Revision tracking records
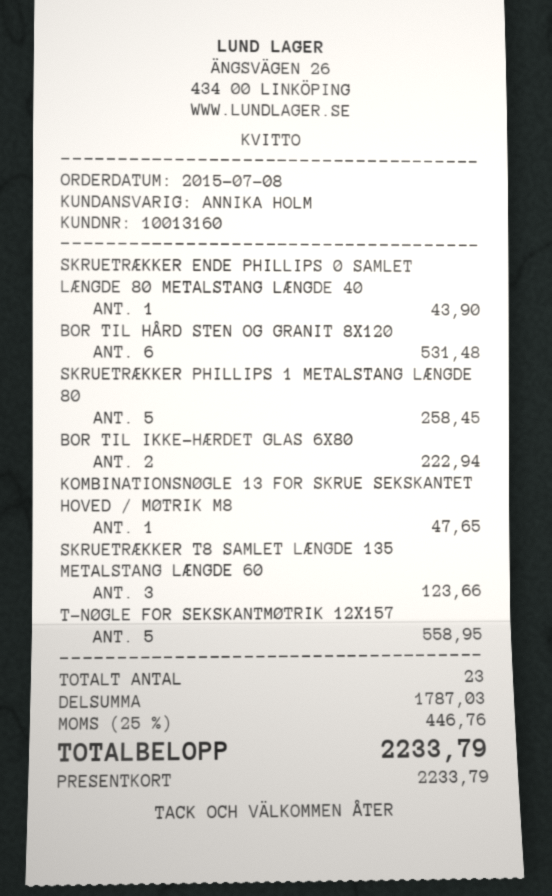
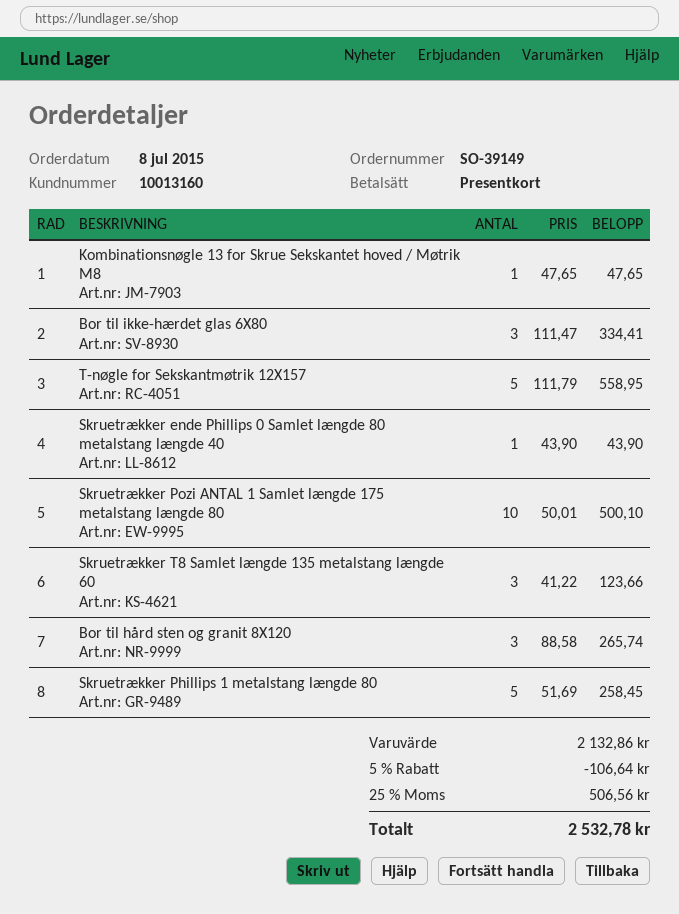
BOR TIL HÅRD STEN OG GRANIT 8X120: 6 for 531.48 -> 3 for 265.74
BOR TIL IKKE-HÆRDET GLAS 6X80: 2 for 222.94 -> 3 for 334.41
Skruetrækker Pozi ANTAL 1 Samlet længde 175 metalstang længde 80: none -> 10 for 500.10
subtotal: 1787.03 -> 2132.86
discount: none -> 5% = 106.64
tax: 25% = 446.76 -> 25% = 506.56
total: 2233.79 -> 2532.78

▶ [Work to complete] Your reply should consist of one number: how many lines in the entries contain the string "none".

▶ [Worked solution] 2